Microsoft has not released information about how the company's Surface devices do sales-wise. It launched the Surface RT back in October 2012 along with the Windows 8 operating system, and the Surface Pro in mid-February 2013. Bloomberg claims that Microsoft sold 1.1 million Surface RT devices and 400,000 Surface Pro devices since then.  The information, verified by three unnamed sources, have not been confirmed by Microsoft who refused to comment on those sales figures.

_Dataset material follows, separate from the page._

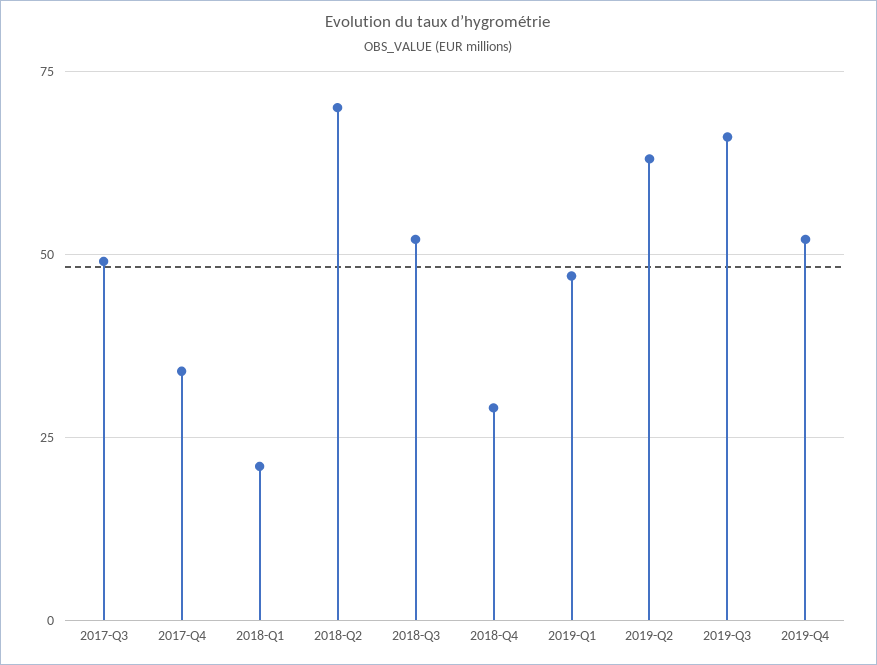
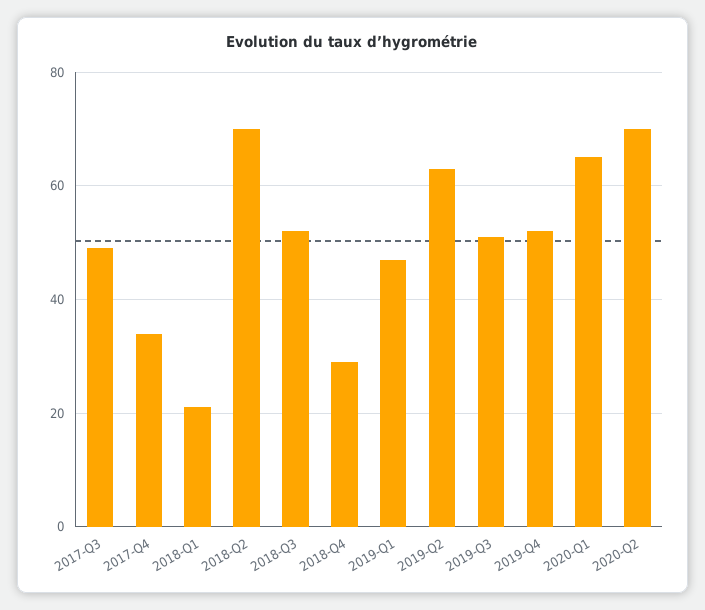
2019-Q3: 65 -> 50
2020-Q1: none -> 65
2020-Q2: none -> 70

The figures paint an interesting picture if true. The 1.1 million Surface RT devices were sold in a four and a half month period including the important November and December months. That's not a lot even if you take into account the limited availability of the device.  Apple sold 22.9 million iPads in the fourth quarter alone and while the comparison is not fair, considering that it pits Microsoft's first generation device against an established brand, it highlights that Microsoft has a long way ahead to come even near those figures.

Microsoft sold 400,000 Surface Pro devices on the other hand since mid-February in North America alone. The number may not look like much on first glance, but you have to consider that this cannot be compared with sales of tablets as it is retailing for around $900. The Surface Pro is a computer and as such, needs to be compared to devices in its price range. For one month, that is a solid start and it is likely going to pick up once the device becomes available in additional markets and supply is not that much of an issue anymore.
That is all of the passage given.